WHAT YOU WILL DO – Report every line in the listing that contains the string "none".

DATA RECORDS –
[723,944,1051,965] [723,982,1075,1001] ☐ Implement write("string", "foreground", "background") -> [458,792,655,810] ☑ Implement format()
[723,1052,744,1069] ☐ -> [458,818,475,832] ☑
==
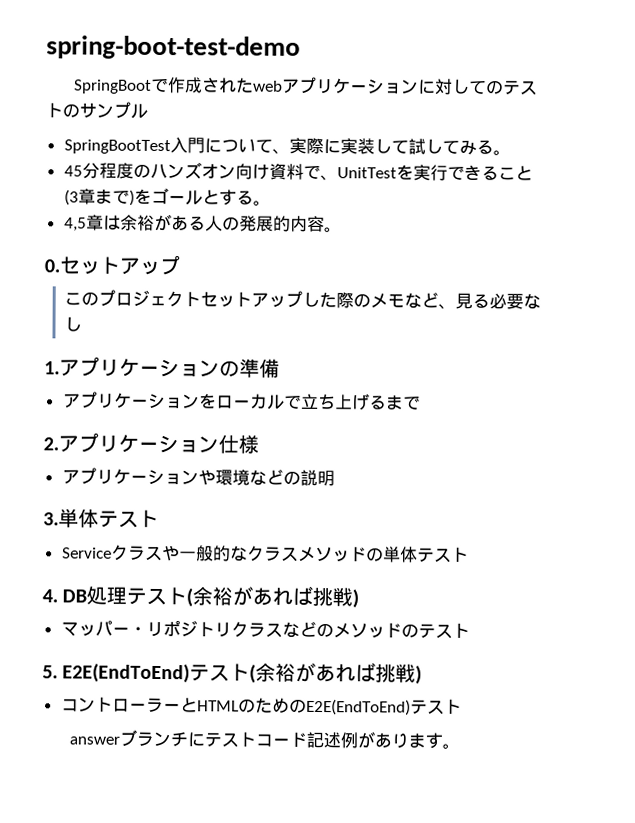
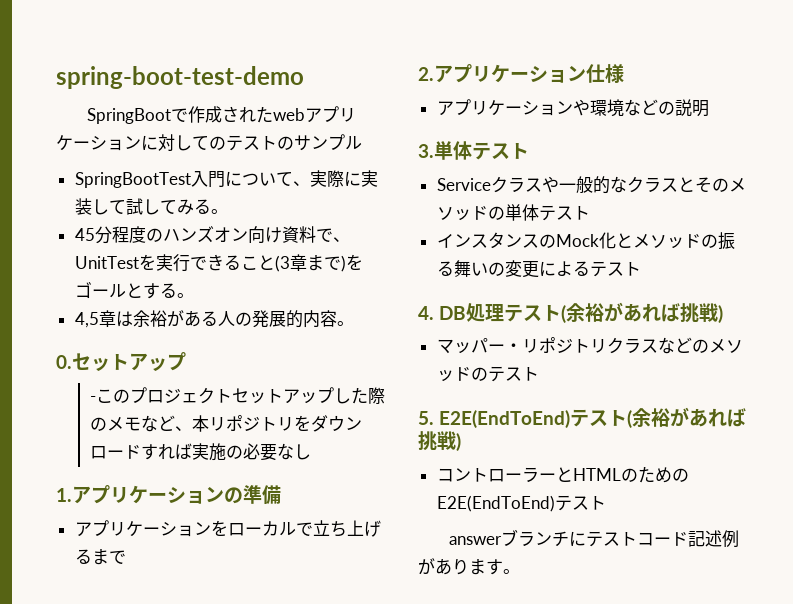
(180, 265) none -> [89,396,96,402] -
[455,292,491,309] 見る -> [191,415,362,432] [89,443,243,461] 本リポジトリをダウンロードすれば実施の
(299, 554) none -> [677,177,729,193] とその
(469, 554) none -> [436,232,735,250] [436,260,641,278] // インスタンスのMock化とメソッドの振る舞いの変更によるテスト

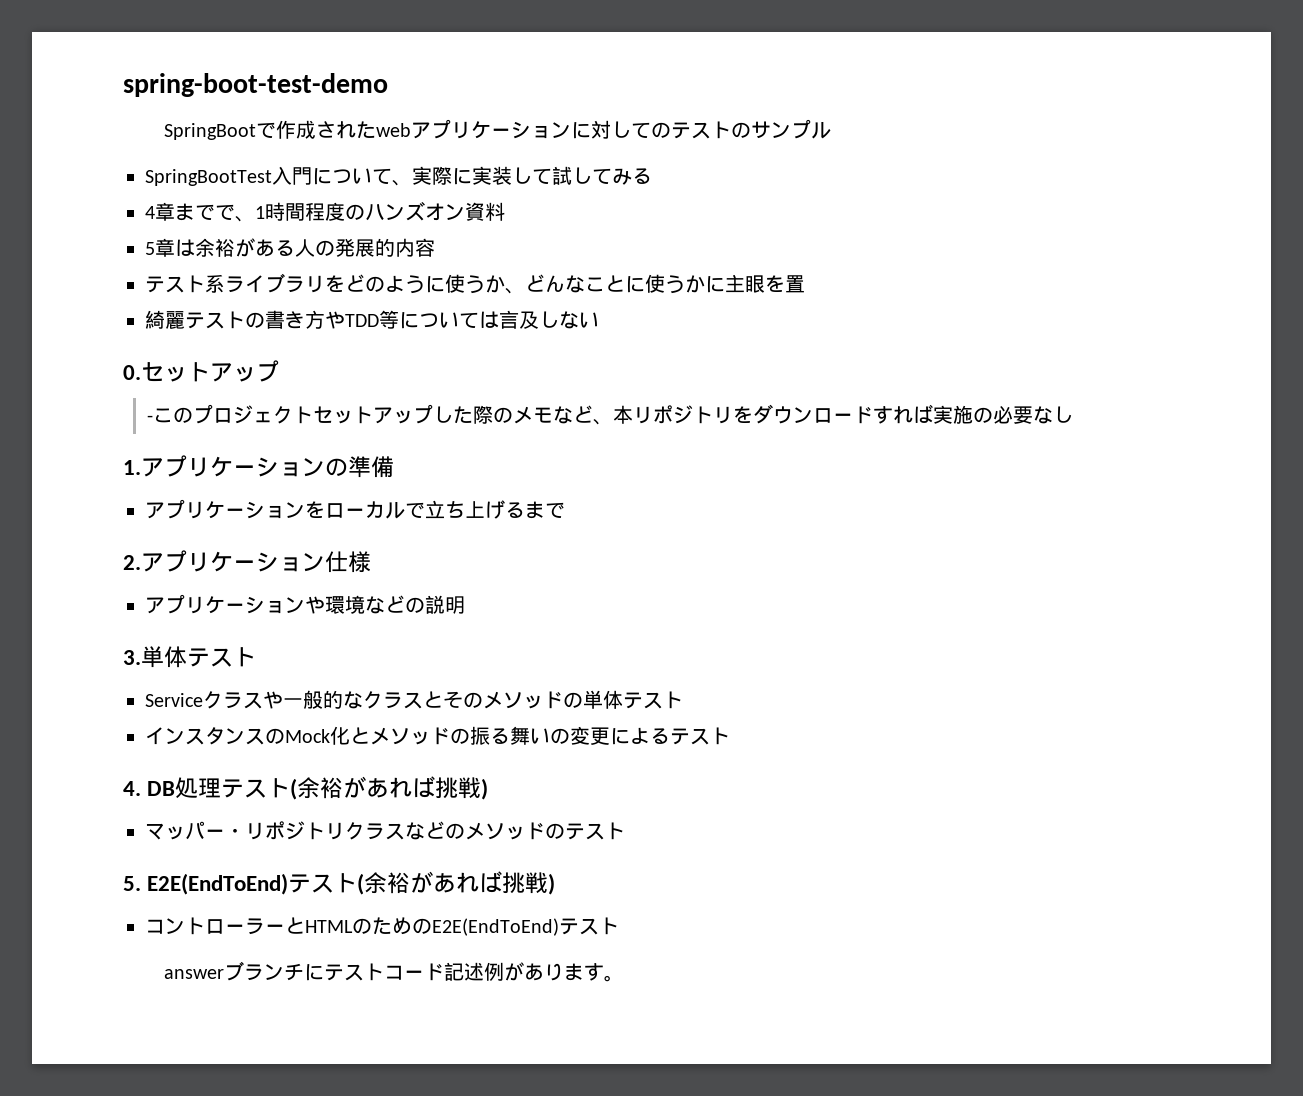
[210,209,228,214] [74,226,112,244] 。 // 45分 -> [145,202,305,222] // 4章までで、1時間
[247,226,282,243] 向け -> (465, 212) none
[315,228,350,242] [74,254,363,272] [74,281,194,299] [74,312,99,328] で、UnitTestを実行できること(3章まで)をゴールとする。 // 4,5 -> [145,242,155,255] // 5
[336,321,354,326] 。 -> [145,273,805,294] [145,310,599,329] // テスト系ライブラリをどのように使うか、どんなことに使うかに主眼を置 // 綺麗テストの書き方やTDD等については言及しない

COMPLETED TASK –
(180, 265) none -> [89,396,96,402] -
(299, 554) none -> [677,177,729,193] とその
(469, 554) none -> [436,232,735,250] [436,260,641,278] // インスタンスのMock化とメソッドの振る舞いの変更によるテスト
[247,226,282,243] 向け -> (465, 212) none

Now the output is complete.